Your goal:
The lines below, from the one containing "total quantity: 27 -> 39" through the one containing "PRO 2|30: 2 -> 3", should be set down exactly, with no pictures and nothing else.

──────── Data supplied ────────

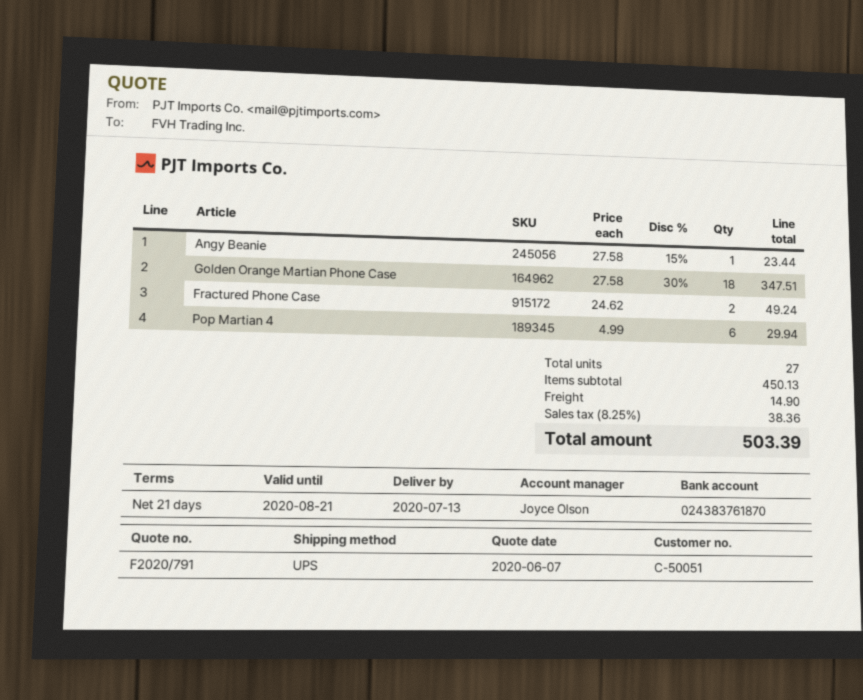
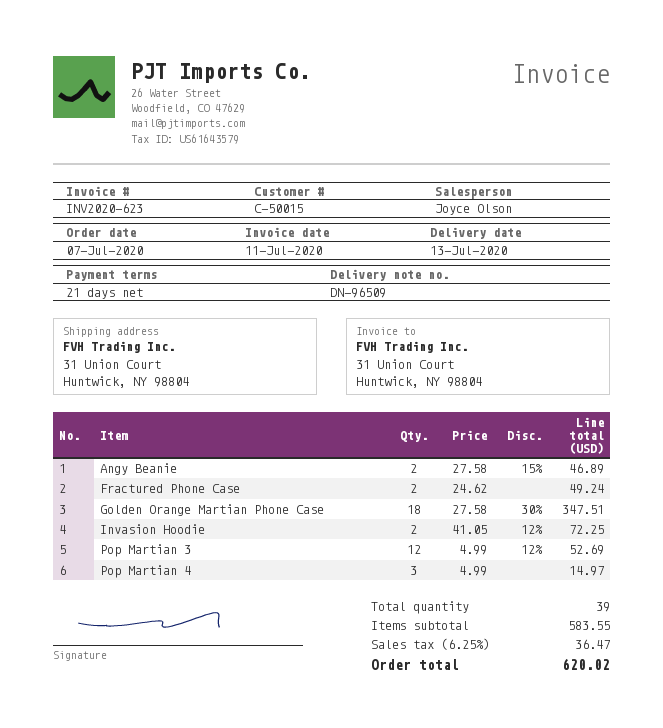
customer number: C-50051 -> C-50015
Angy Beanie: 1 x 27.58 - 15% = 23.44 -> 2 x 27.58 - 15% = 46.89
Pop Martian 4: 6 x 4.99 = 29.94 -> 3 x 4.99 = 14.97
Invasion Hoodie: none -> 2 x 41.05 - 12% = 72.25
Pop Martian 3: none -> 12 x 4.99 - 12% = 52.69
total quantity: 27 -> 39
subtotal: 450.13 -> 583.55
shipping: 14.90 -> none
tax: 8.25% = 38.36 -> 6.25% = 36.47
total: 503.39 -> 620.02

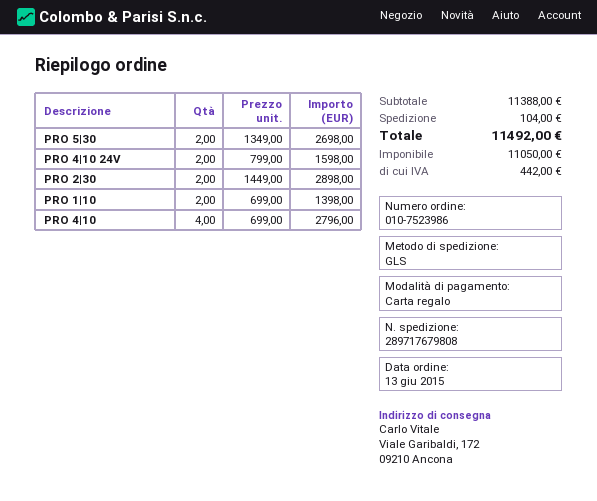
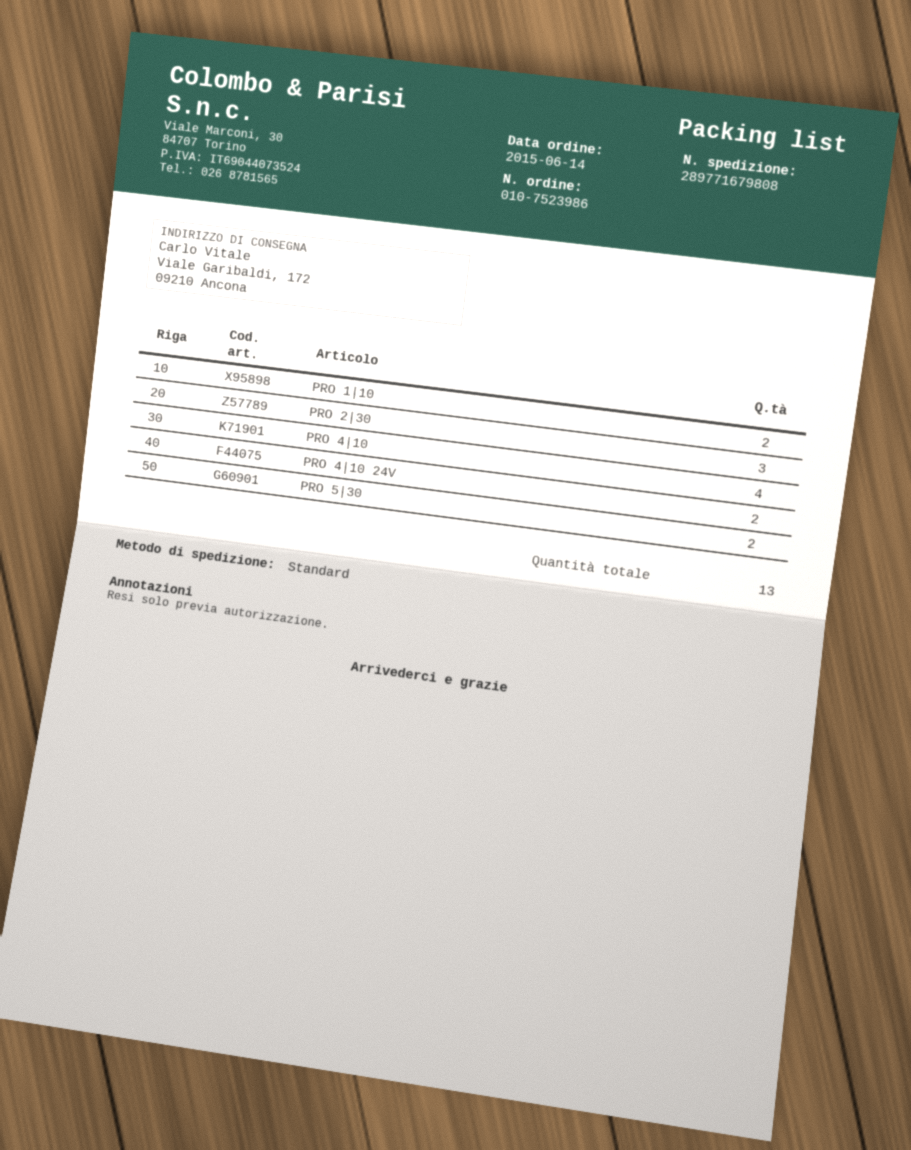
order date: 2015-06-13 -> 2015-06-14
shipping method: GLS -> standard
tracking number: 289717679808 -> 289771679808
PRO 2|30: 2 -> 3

────────
──────── Data supplied ────────

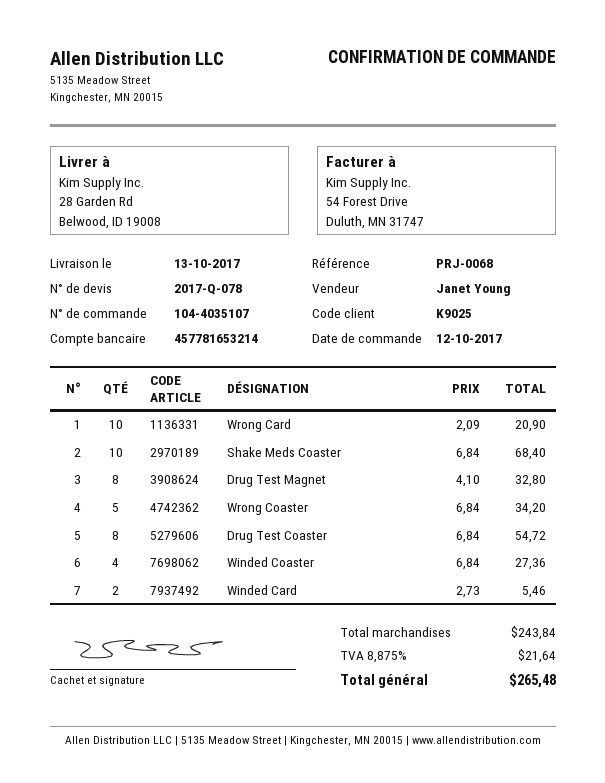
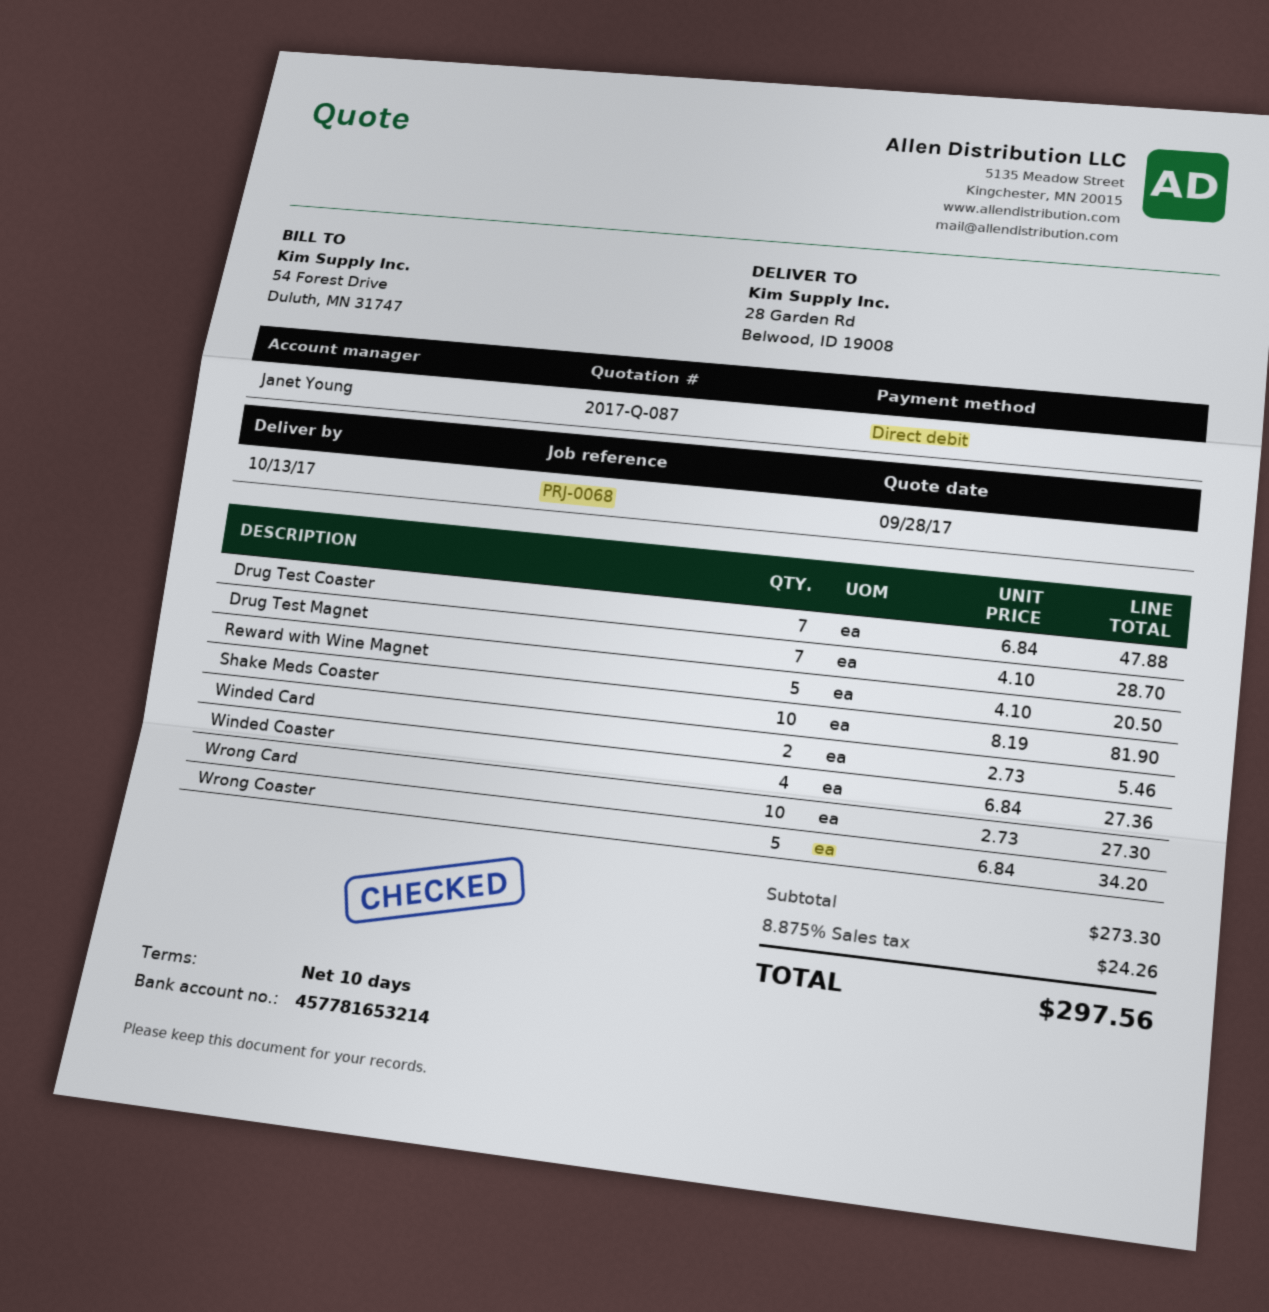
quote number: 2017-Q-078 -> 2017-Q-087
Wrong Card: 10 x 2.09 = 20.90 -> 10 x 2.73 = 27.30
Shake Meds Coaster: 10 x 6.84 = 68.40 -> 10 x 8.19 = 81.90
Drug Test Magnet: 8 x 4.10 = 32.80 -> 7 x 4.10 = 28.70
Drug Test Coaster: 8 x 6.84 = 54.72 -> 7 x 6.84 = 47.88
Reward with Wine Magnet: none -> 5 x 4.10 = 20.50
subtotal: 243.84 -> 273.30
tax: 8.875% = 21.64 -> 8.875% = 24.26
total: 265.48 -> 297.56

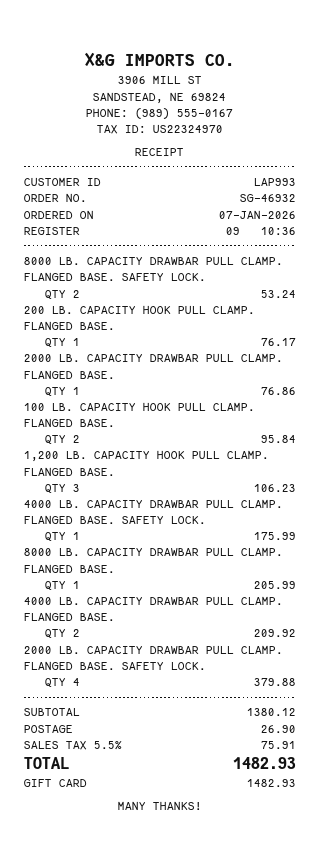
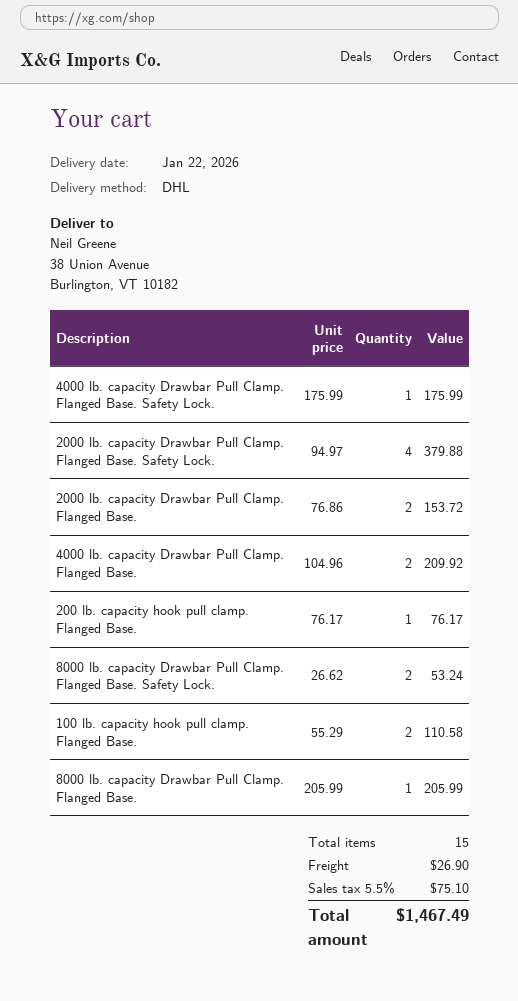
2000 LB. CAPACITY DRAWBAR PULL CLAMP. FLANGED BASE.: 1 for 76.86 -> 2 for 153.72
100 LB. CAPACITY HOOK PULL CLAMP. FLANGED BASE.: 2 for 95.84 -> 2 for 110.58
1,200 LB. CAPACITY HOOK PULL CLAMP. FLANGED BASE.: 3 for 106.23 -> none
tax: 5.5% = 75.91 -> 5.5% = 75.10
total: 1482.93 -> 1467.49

────────
──────── Data supplied ────────

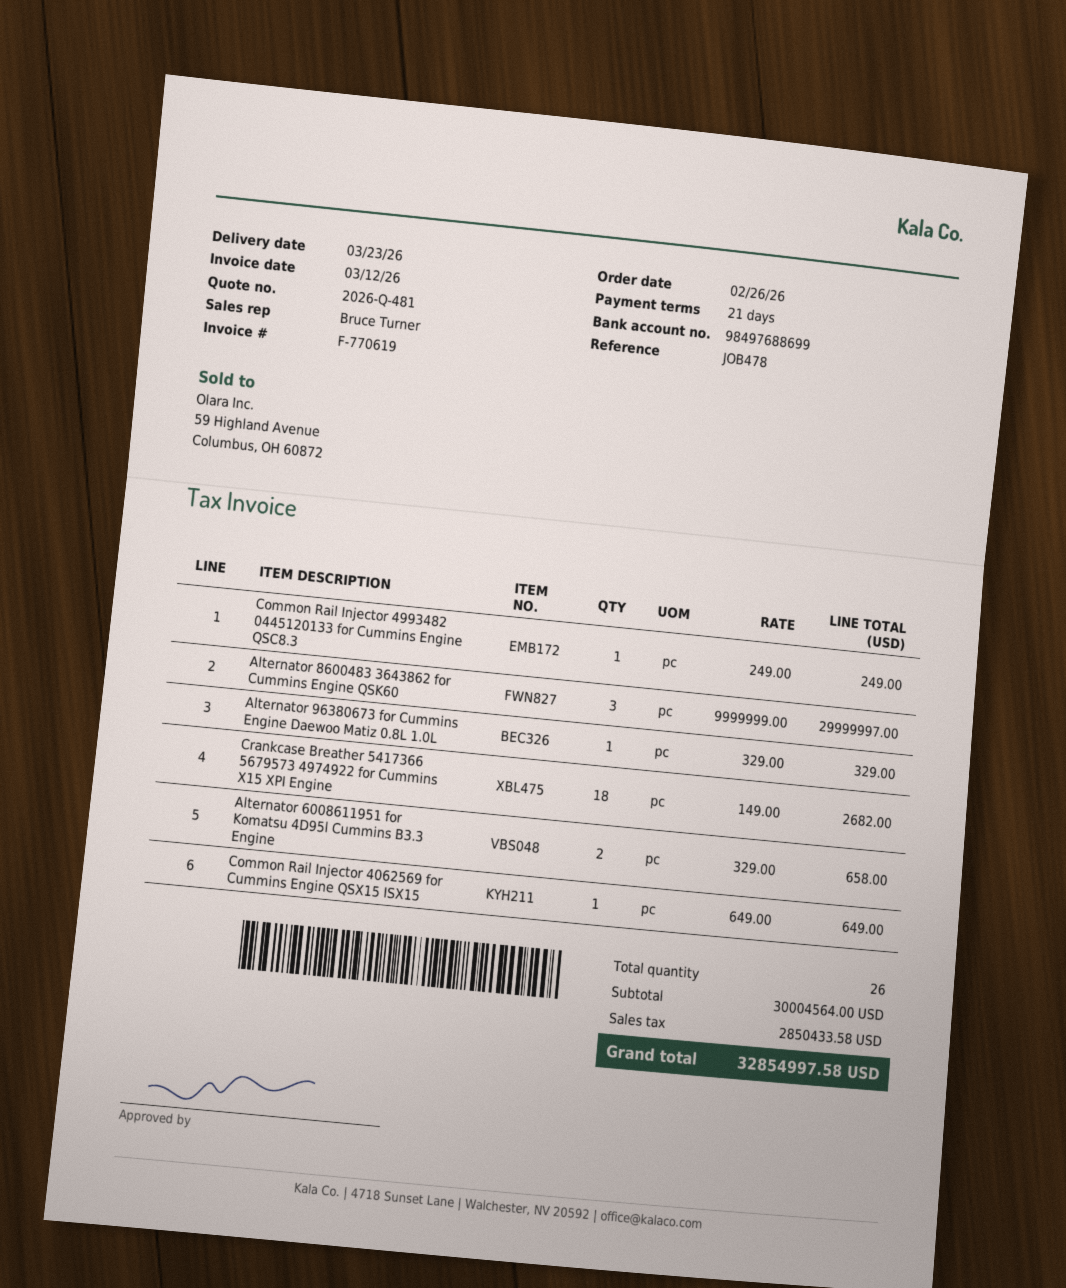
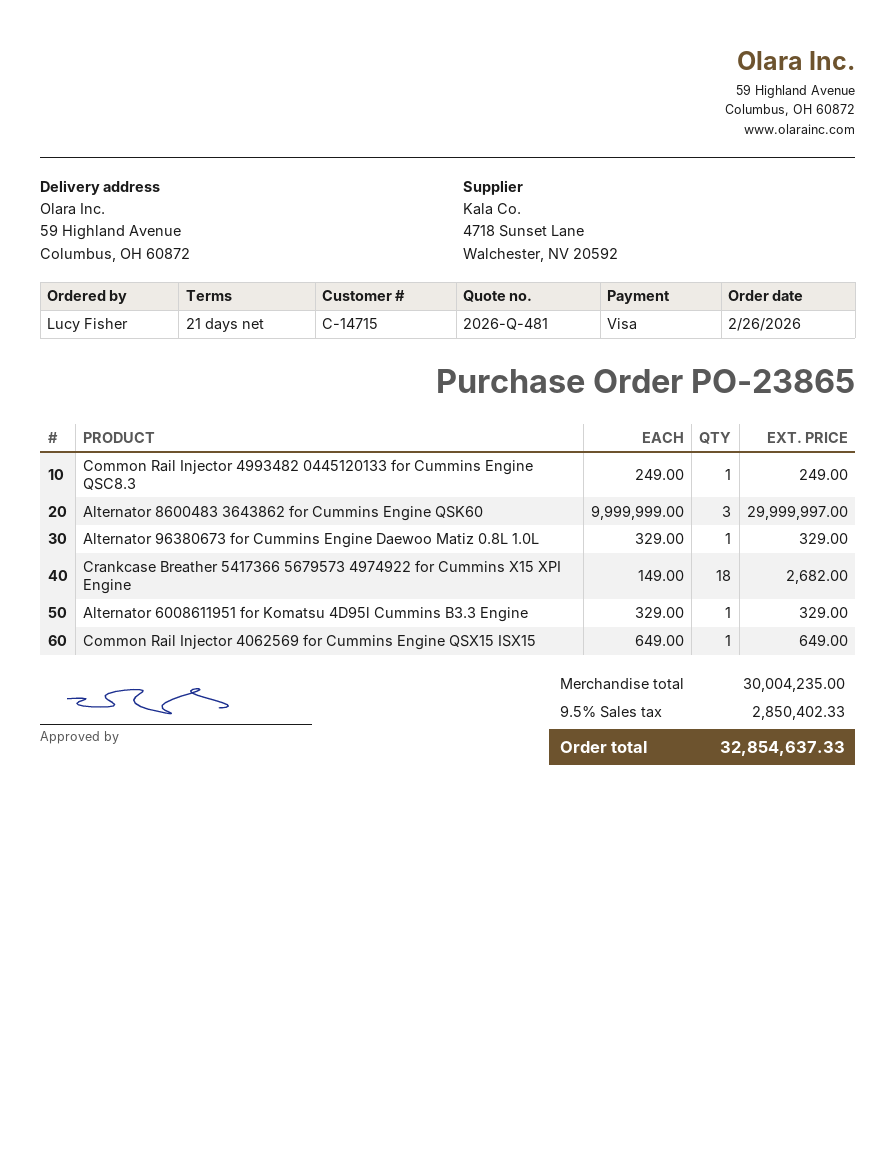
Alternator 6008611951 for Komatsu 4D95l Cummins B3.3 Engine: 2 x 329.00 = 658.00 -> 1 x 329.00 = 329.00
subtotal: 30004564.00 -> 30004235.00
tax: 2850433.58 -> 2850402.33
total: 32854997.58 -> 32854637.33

────────

Response area:
total quantity: 27 -> 39
subtotal: 450.13 -> 583.55
shipping: 14.90 -> none
tax: 8.25% = 38.36 -> 6.25% = 36.47
total: 503.39 -> 620.02

order date: 2015-06-13 -> 2015-06-14
shipping method: GLS -> standard
tracking number: 289717679808 -> 289771679808
PRO 2|30: 2 -> 3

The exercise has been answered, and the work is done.